Indicative starting prices, net and exclusive of Swiss MWST (VAT) where applicable; final fee per written engagement letter.

Frequently asked questions

Does the EU AI Act apply to a company based outside the EU?
Yes, it can. The AI Act reaches providers and deployers established outside the Union where the output produced by the AI system is used in the Union (Art. 2(1)(c)), and it applies to providers placing an AI system on the EU market irrespective of where they are established (Art. 2(1)(a)). A Swiss or US company with no EU entity can therefore fall within scope through its EU-facing AI use.
What is the difference between a provider and a deployer?
A provider develops an AI system (or has one developed) and places it on the market or puts it into service under its own name or trademark (Art. 3(3)). A deployer uses an AI system under its own authority in a professional capacity (Art. 3(4)). The same company can be both (for different systems), and the two roles carry different obligations, so classification is the first step in any engagement.
How does the AI Act interact with MDR/IVDR for AI medical devices?
An AI system that is a medical device, or a safety component of one, is high-risk under the AI Act where the device must undergo third-party conformity assessment under the Union harmonisation legislation in Annex I, which lists the MDR (Regulation (EU) 2017/745) and the IVDR (Regulation (EU) 2017/746) in Section A (Art. 6(1), Annex I). The AI Act's high-risk requirements apply in addition to MDR/IVDR conformity assessment, and are intended to be assessed within the existing notified-body route rather than through a separate AI-only assessment (Art. 43(3)).
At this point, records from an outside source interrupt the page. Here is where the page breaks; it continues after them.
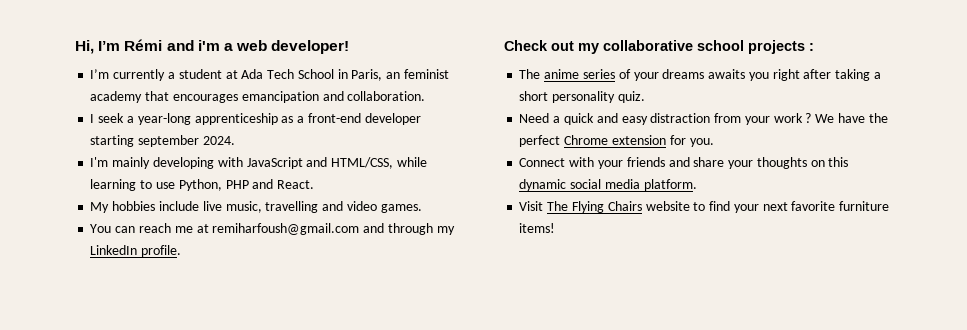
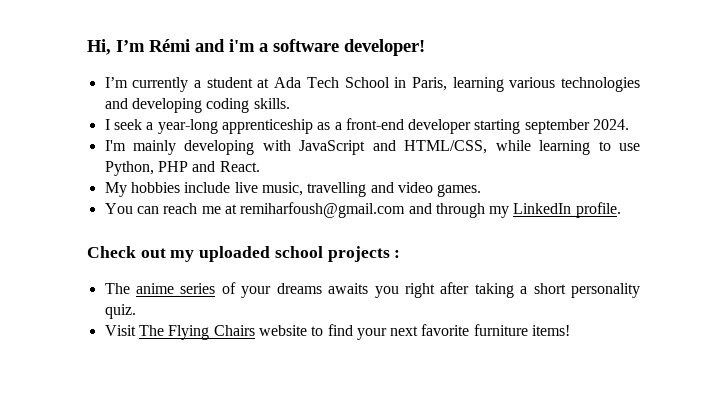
- Hi, I’m Rémi and i'm a web developer!
+ Hi, I’m Rémi and i'm a software developer!
- I’m currently a student at Ada Tech School in Paris, an feminist academy that encourages emancipation and collaboration.
+ I’m currently a student at Ada Tech School in Paris, learning various technologies and developing coding skills.
- Check out my collaborative school projects :
+ Check out my uploaded school projects :
- Need a quick and easy distraction from your work ? We have the perfect Chrome extension for you.
- Connect with your friends and share your thoughts on this dynamic social media platform.

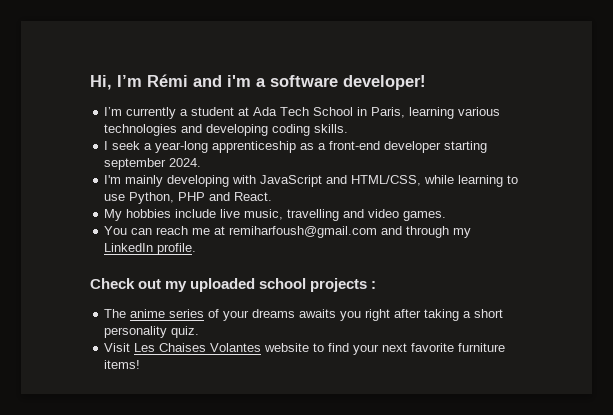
- Visit The Flying Chairs website to find your next favorite furniture items!
+ Visit Les Chaises Volantes website to find your next favorite furniture items!

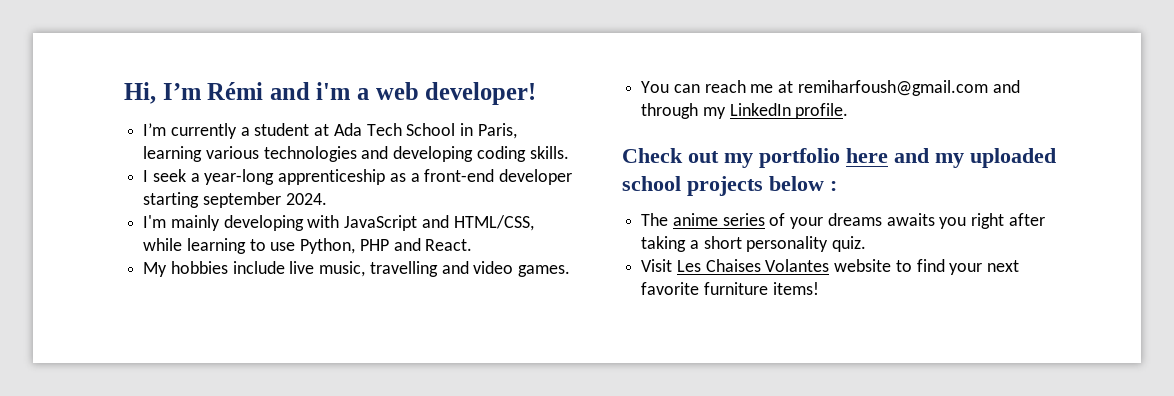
- Hi, I’m Rémi and i'm a software developer!
+ Hi, I’m Rémi and i'm a web developer!
- Check out my uploaded school projects :
+ Check out my portfolio here and my uploaded school projects below :

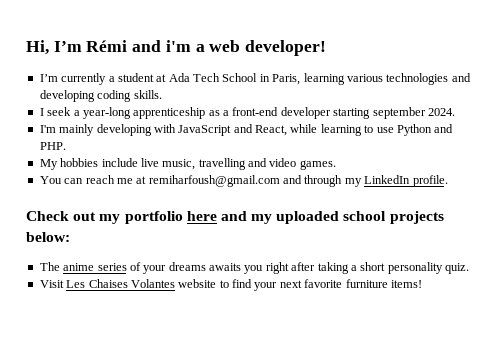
- I'm mainly developing with JavaScript and HTML/CSS, while learning to use Python, PHP and React.
+ I'm mainly developing with JavaScript and React, while learning to use Python and PHP.
- Check out my portfolio here and my uploaded school projects below :
+ Check out my portfolio here and my uploaded school projects below:

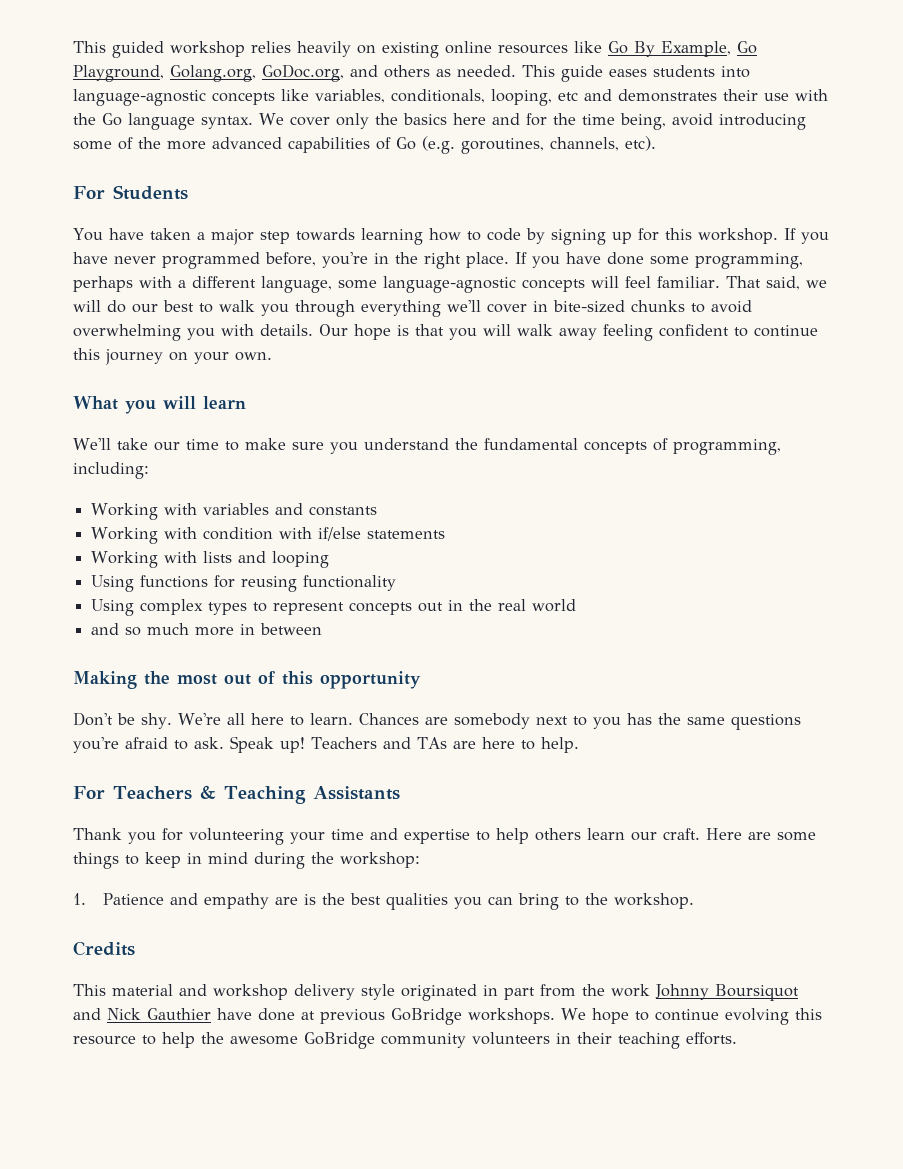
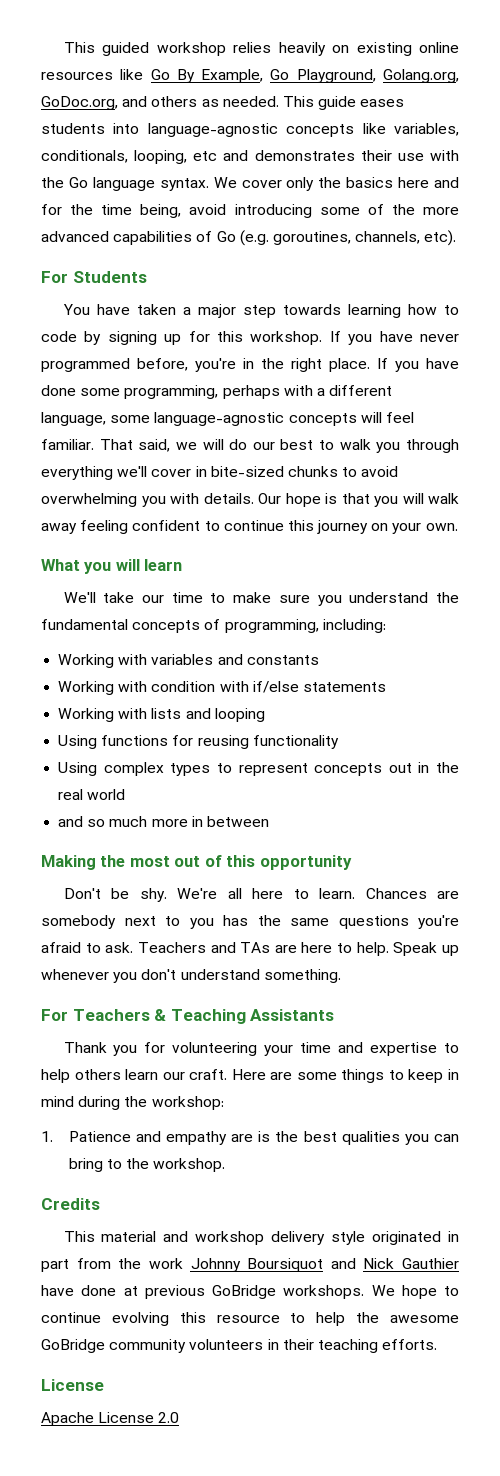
- Speak up!
+ Speak up whenever you don't understand something.
  We hope to continue evolving this resource to help the awesome GoBridge community volunteers in their teaching efforts.
+ License
+ Apache License 2.0

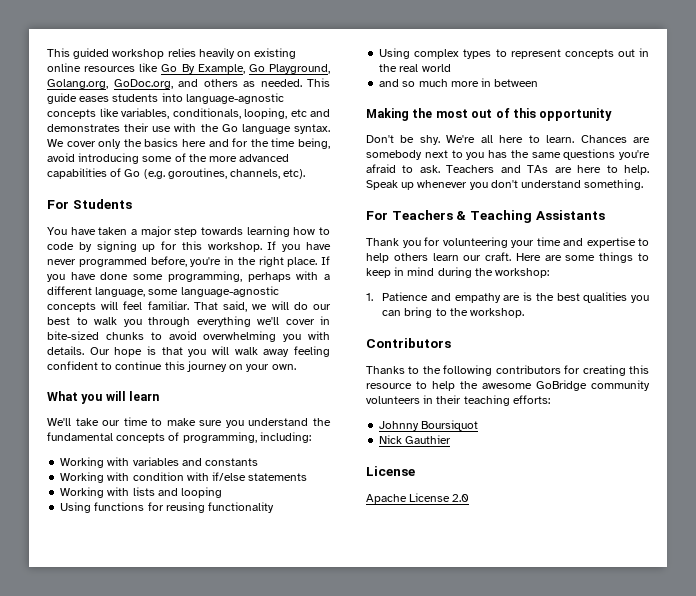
- Credits
- This material and workshop delivery style originated in part from the work Johnny Boursiquot and Nick Gauthier have done at previous GoBridge workshops. We hope to continue evolving this resource to help the awesome GoBridge community volunteers in their teaching efforts.
+ Contributors
+ Thanks to the following contributors for creating this resource to help the awesome GoBridge community volunteers in their teaching efforts:
+ Johnny Boursiquot
+ Nick Gauthier

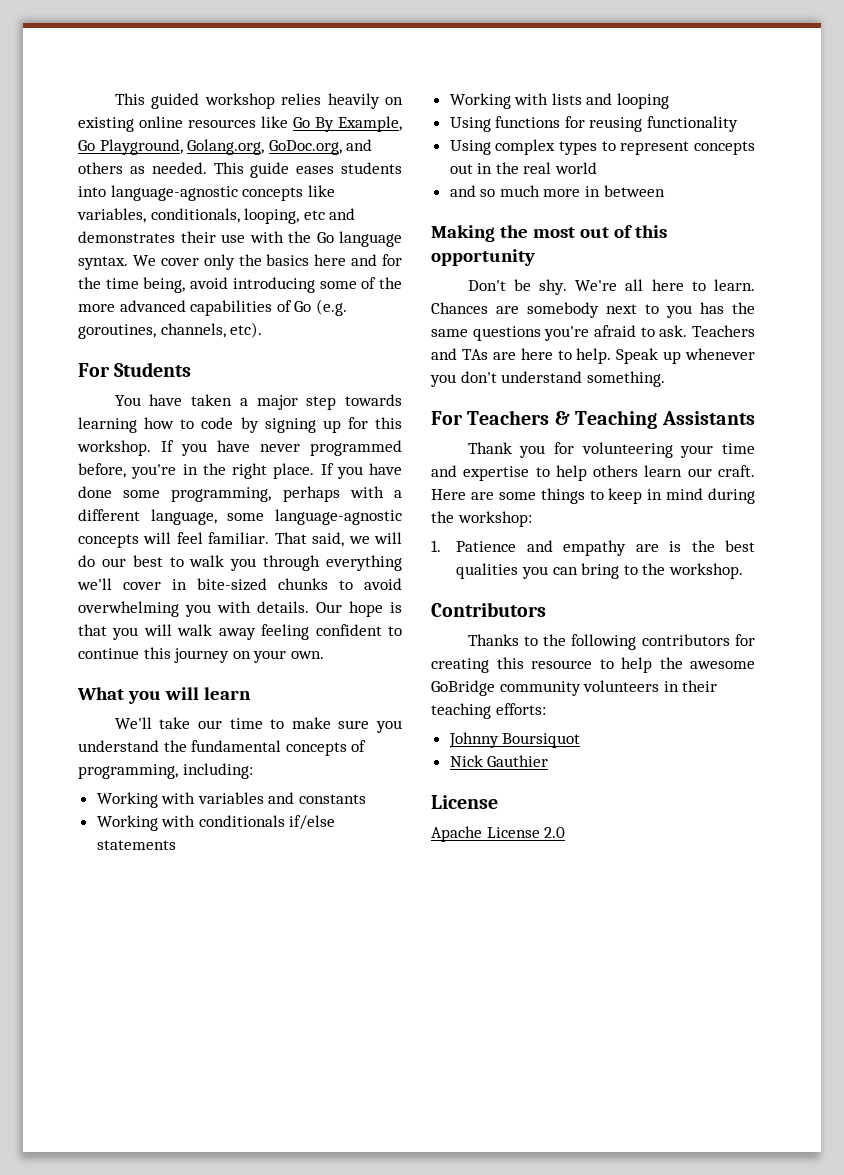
- Working with condition with if/else statements
+ Working with conditionals if/else statements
AI medical devices are therefore dual-regulated, not exempt.
When do the AI Act's high-risk obligations take effect?
Under the AI Act as currently in force, the high-risk obligations for AI embedded in MDR/IVDR products (Annex I) apply from 2 August 2027, while most other provisions apply from 2 August 2026 (Art. 113). The Digital Omnibus on AI (COM(2025) 836), which the European Parliament endorsed on 16 June 2026 and the Council gave final approval on 29 June 2026, defers the Annex I product date to 2 August 2028 and streamlines the AI Act / MDR–IVDR conformity interface, while keeping medical devices high-risk. As of 6 July 2026 that reform is adopted and awaiting publication in the Official Journal; it enters into force on the third day after publication, at which point the 2 August 2028 date governs. The transparency obligations under Art. 50 are not deferred and still apply from 2 August 2026. The firm monitors this file and scopes engagements to whichever timeline governs.